Excerpts from a dataset:

------

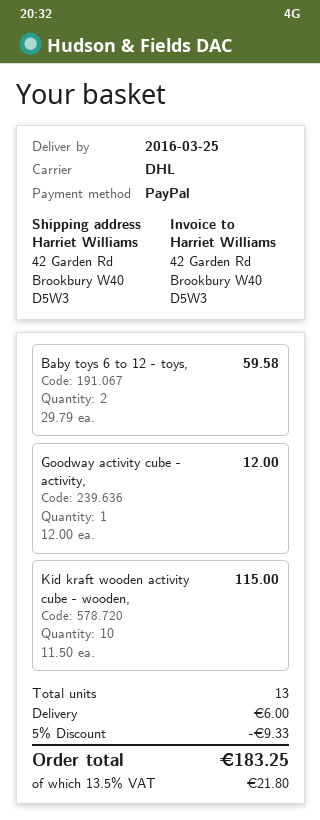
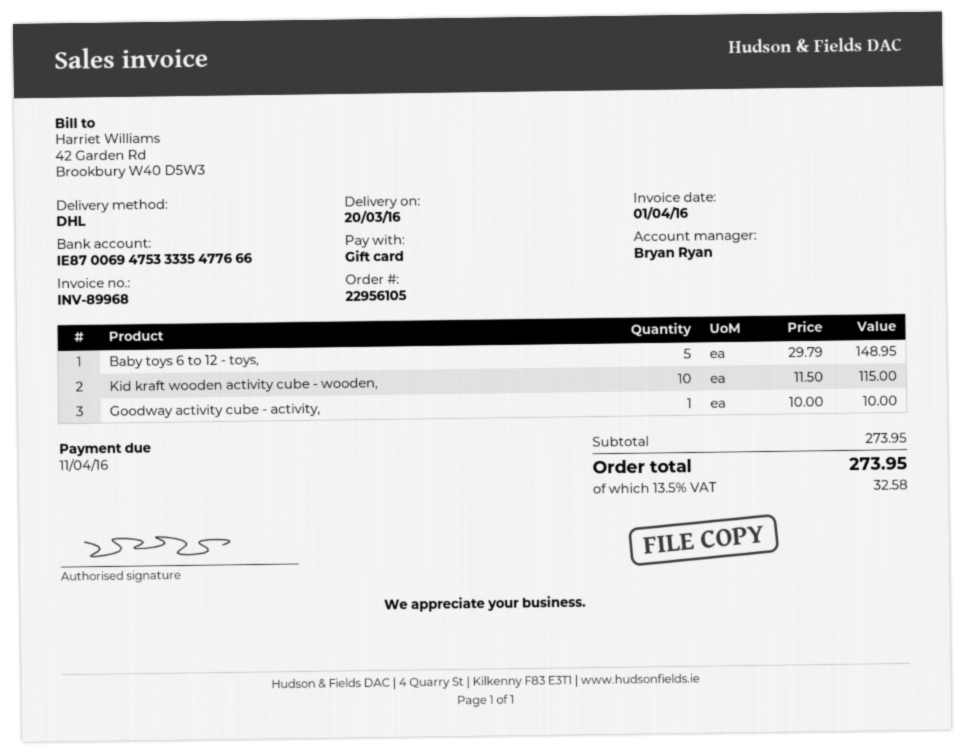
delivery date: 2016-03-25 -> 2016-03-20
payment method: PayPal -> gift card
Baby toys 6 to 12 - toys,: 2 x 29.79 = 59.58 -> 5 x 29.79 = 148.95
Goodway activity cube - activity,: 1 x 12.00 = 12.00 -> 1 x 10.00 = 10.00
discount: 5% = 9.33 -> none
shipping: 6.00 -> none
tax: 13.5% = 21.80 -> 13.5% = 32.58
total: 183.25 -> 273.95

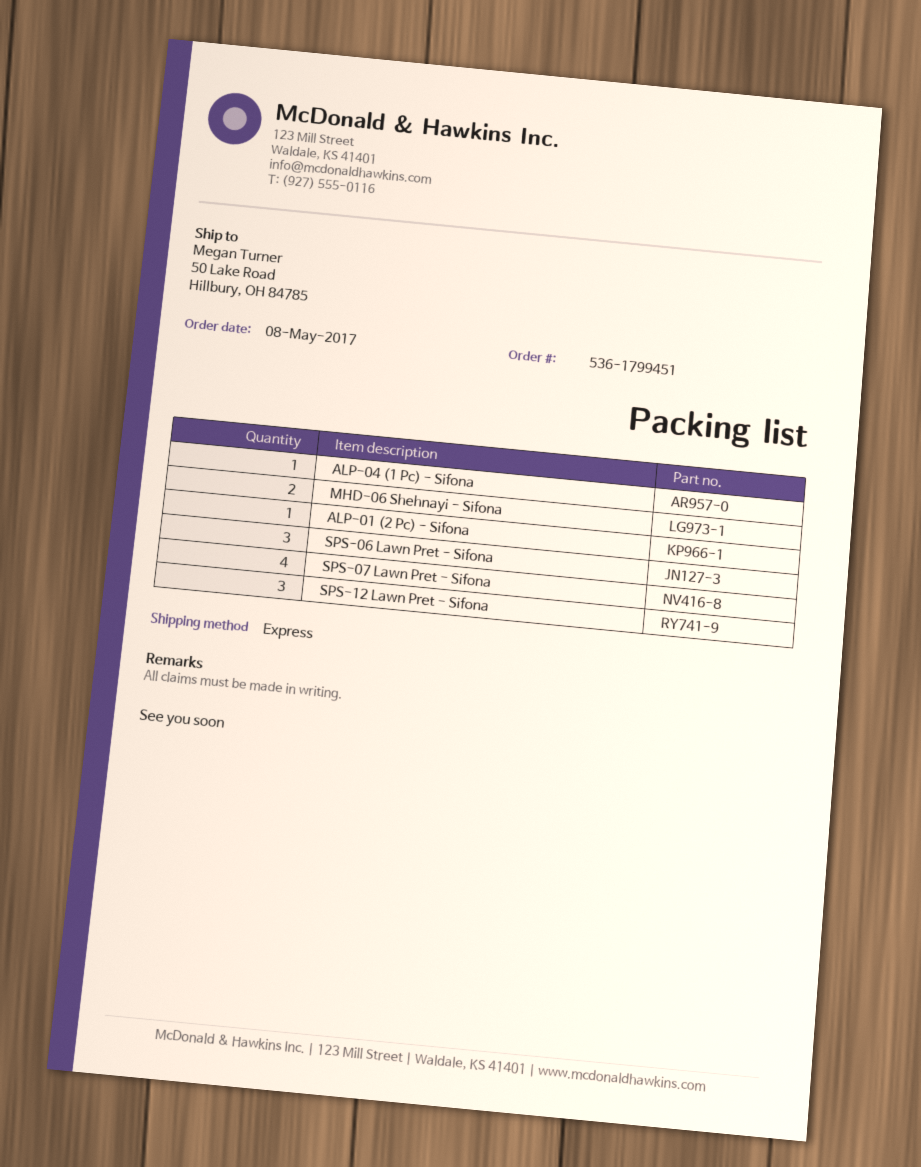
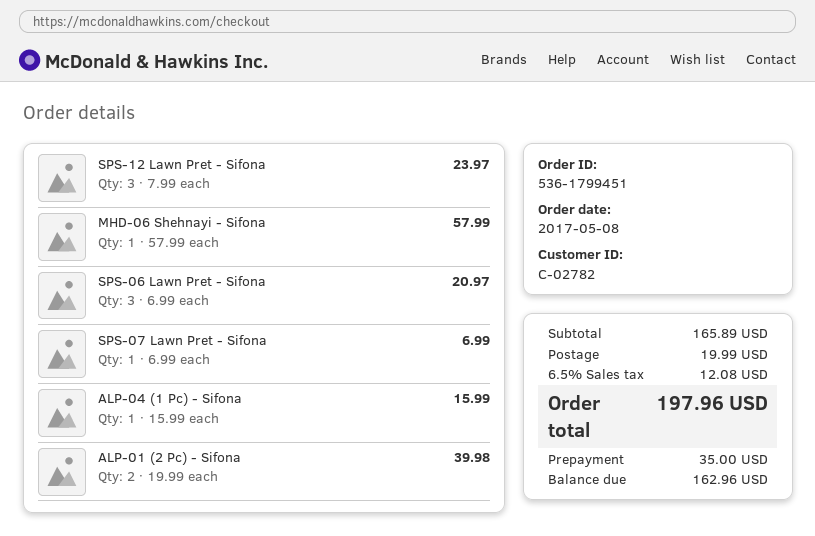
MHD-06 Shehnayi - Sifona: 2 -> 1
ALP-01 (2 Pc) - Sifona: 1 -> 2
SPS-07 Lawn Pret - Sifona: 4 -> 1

------

**THE TASK**
Without any of the pictures, set the entries down again exactly as written.

**ANSWER TO THIS PROBLEM**
delivery date: 2016-03-25 -> 2016-03-20
payment method: PayPal -> gift card
Baby toys 6 to 12 - toys,: 2 x 29.79 = 59.58 -> 5 x 29.79 = 148.95
Goodway activity cube - activity,: 1 x 12.00 = 12.00 -> 1 x 10.00 = 10.00
discount: 5% = 9.33 -> none
shipping: 6.00 -> none
tax: 13.5% = 21.80 -> 13.5% = 32.58
total: 183.25 -> 273.95

MHD-06 Shehnayi - Sifona: 2 -> 1
ALP-01 (2 Pc) - Sifona: 1 -> 2
SPS-07 Lawn Pret - Sifona: 4 -> 1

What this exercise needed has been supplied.